Capstone: Design Data Platform для E-commerce
Задача
Спроектировать полную data platform для e-commerce компании: от source systems до serving layer. Применить все концепции из предыдущих модулей.
Requirements
Бизнес-контекст:
- E-commerce: 1M orders/day, 10M active users
- 50 product categories, 3 warehouses (fulfillment)
- Payment processing через внешний API
Source Systems:
1. PostgreSQL (OLTP): orders, customers, products, inventory
2. Clickstream: user behavior events (page views, clicks, searches)
3. Payment API: payment status, refunds, chargebacks
Consumers:
1. BI Dashboards: daily revenue, conversion funnel, cohort analysis
2. ML Models: recommendation engine, churn prediction, fraud detection
3. Real-time: live order tracking, inventory alerts, real-time metrics
SLAs:
- BI: refresh every 1 hour, query time under 10 seconds
- ML: features updated daily, training weekly
- Real-time: end-to-end latency under 30 seconds
- Data quality: 99.5% completeness, 99.9% accuracy
Architecture Design
Layer-by-Layer Design
Ingestion Layer
1. PostgreSQL → Kafka (Debezium CDC):
- Log-based CDC: reads WAL, minimal load on OLTP
- Topic per table: cdc.public.orders, cdc.public.customers
- Schema Registry: Avro schemas, backward compatibility
- Exactly-once: Kafka transactions + LSN tracking
2. Clickstream → Kafka:
- SDK → HTTP API → Kafka producer
- Topic: clickstream.events (partitioned by user_id)

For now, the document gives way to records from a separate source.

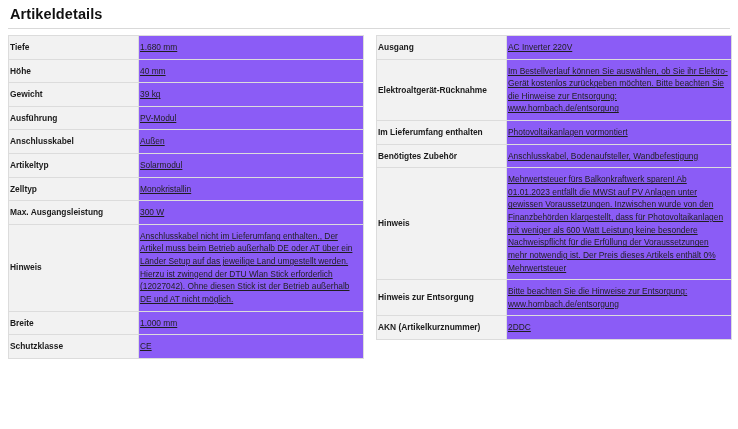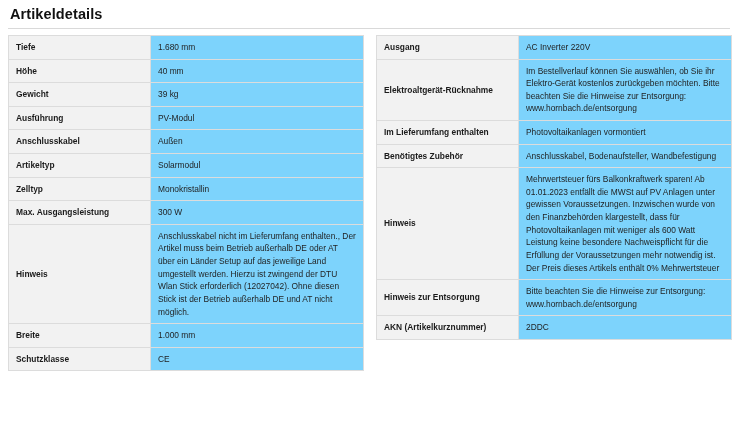"Tiefe" table.spec td { padding: 5px 7px -> 5px 1px }
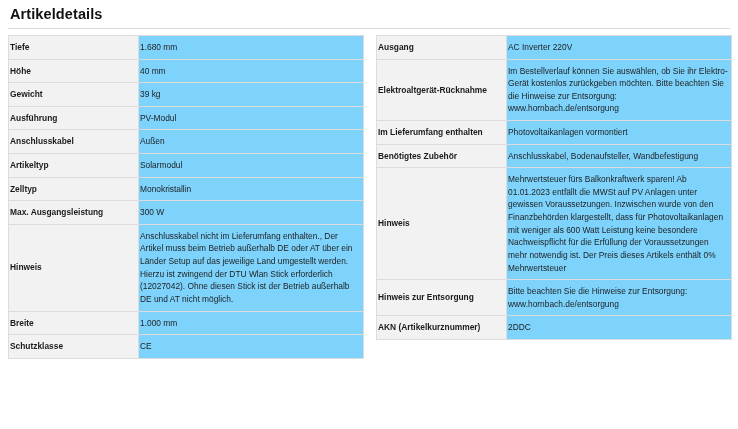"1.680 mm" table.spec td.val { background: #7dd3fc -> #8b5cf6; text-decoration: none -> underline }
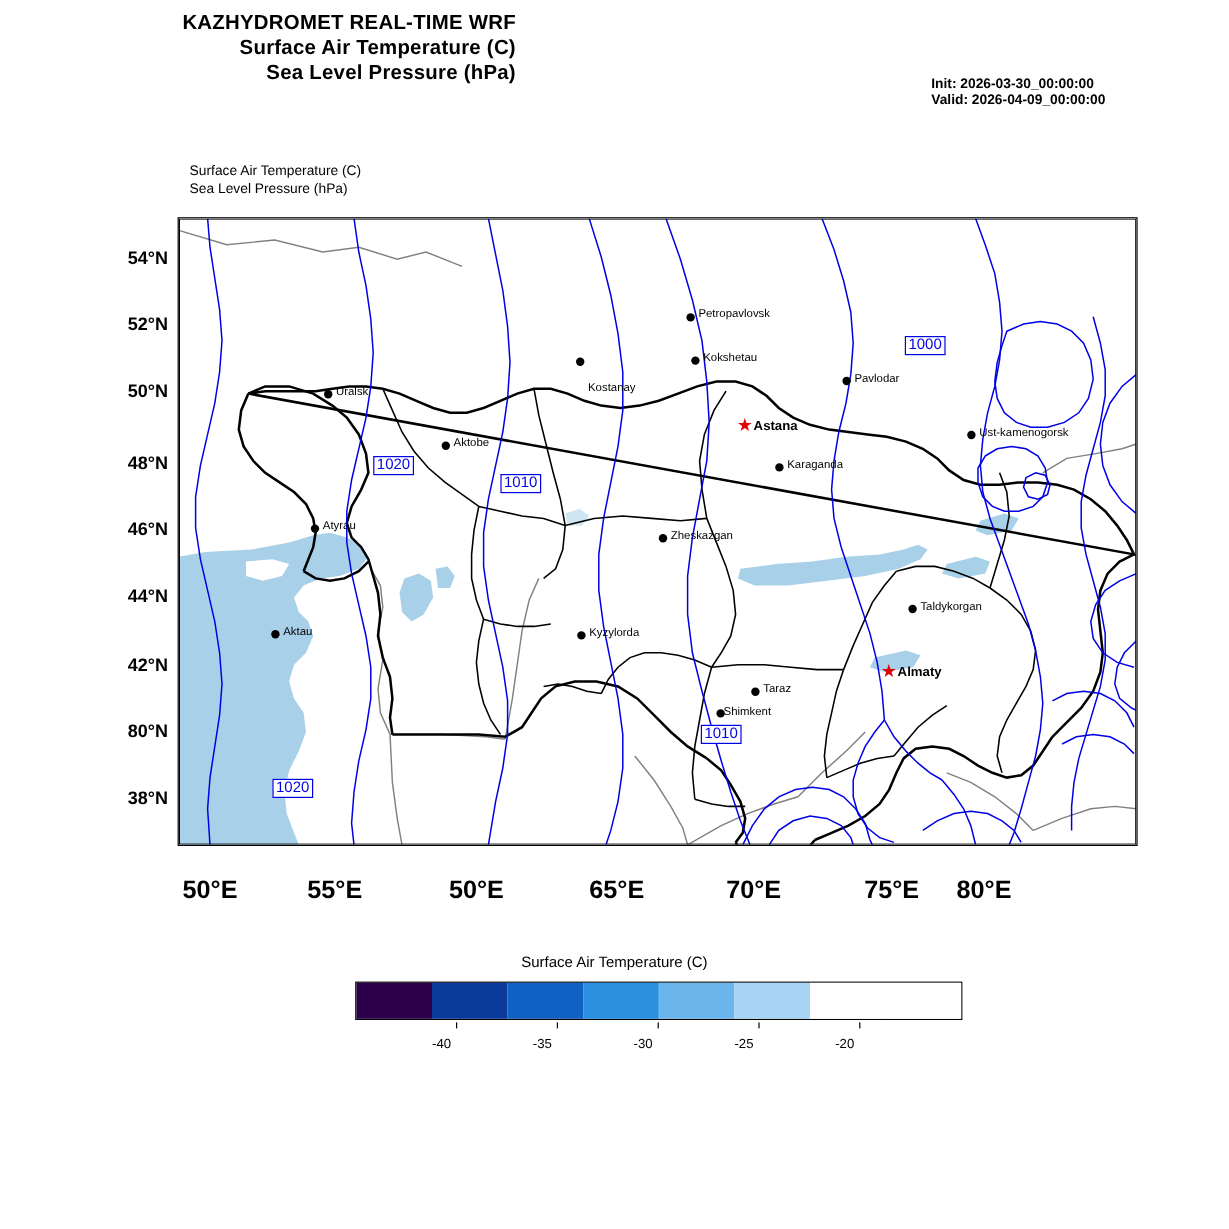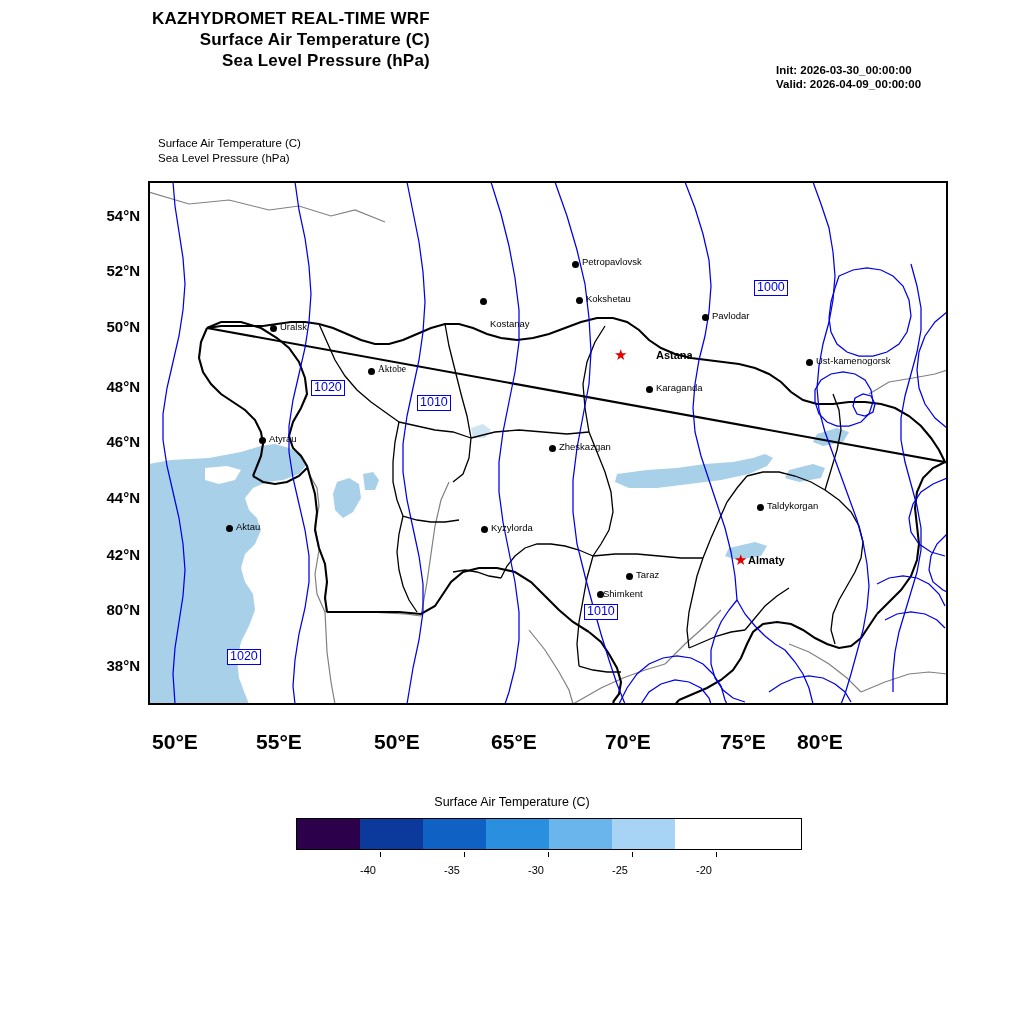"Astana" div.abs { margin-left: 28px -> none }
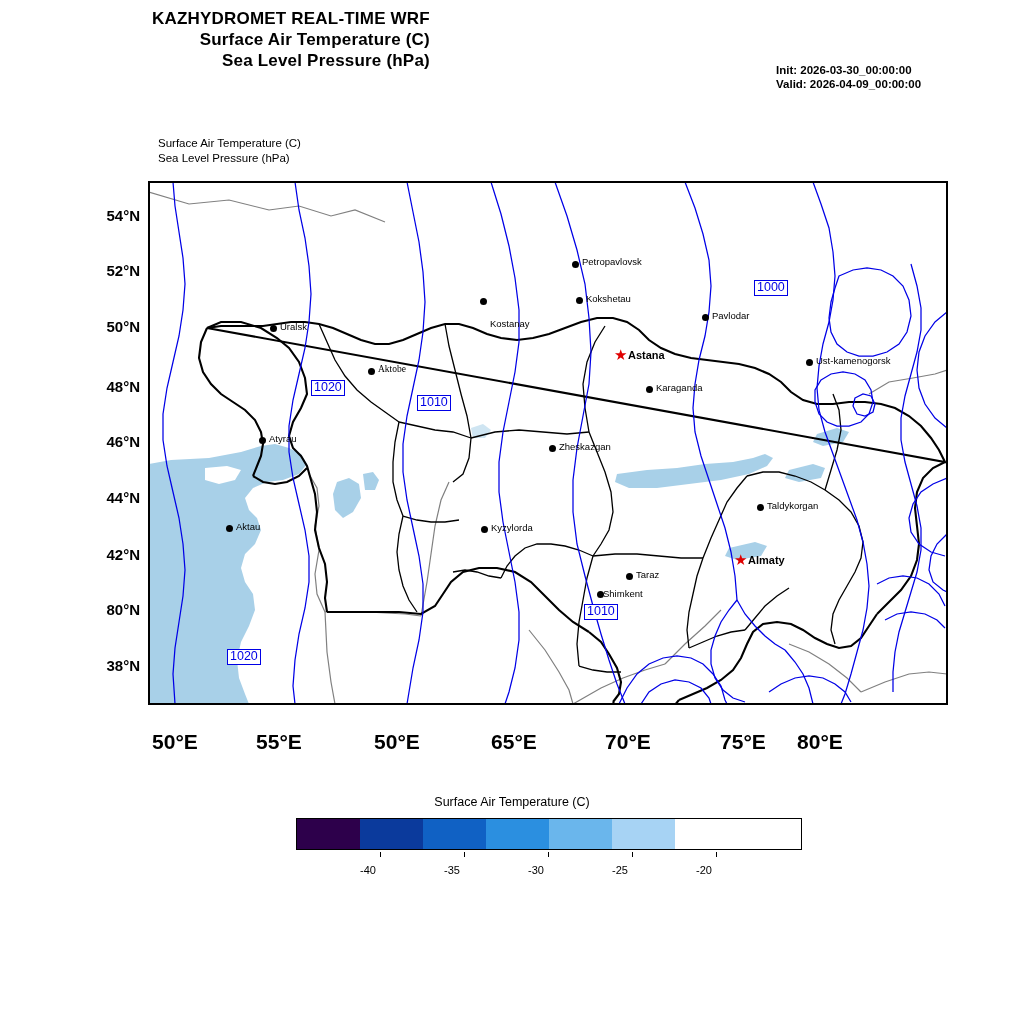"Aktobe" div.abs { font-family: Liberation Serif, serif -> none }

- Schema: {user_id, event_type, page_url, timestamp, metadata}
- Volume: ~100M events/day
3. Payment API → Kafka:
- Webhook receiver → Kafka producer
- Topic: payments.status
- Idempotency: dedup by payment_id
Storage Layer (Lakehouse foundation)
Iceberg + S3 + REST Catalog:
S3 → physical layer (Parquet data files + manifests)
Iceberg table format → metadata, schema evolution, time travel, ACID
REST Catalog → atomic metadata pointer, RBAC, credential vending
Iceberg БЕЗ catalog в production не работает:
- Нет atomic commit (race conditions при concurrent writers)
- Нет single source of truth о latest snapshot
- Multi-engine concurrency (Spark + Trino + Flink + DuckDB) ломается
- Нет fine-grained RBAC и credential vending для query engines
Production-ready REST catalogs (2025):
- Apache Polaris (Snowflake/Dremio, Apache incubation, vendor-neutral)
- Snowflake Open Catalog (managed Polaris, GA)
- Unity Catalog OSS (Databricks, multi-format Delta+Iceberg+Hudi+ML)
- Lakekeeper (Rust, OpenFGA-based RBAC, лёгкий footprint)
- Nessie (git-style branching по таблицам)
- AWS Glue (managed, basic, без credential vending для не-AWS engines)
Выбор для capstone: Polaris OSS (vendor-neutral, full Iceberg REST spec)
или Unity Catalog OSS (если нужен multi-format + ML assets)
Iceberg catalog metadata — фундамент
Apache Iceberg в Spark — production
Processing Layer
Bronze (Spark Streaming, micro-batch every 5 min):
Kafka → append to Iceberg tables (через REST catalog)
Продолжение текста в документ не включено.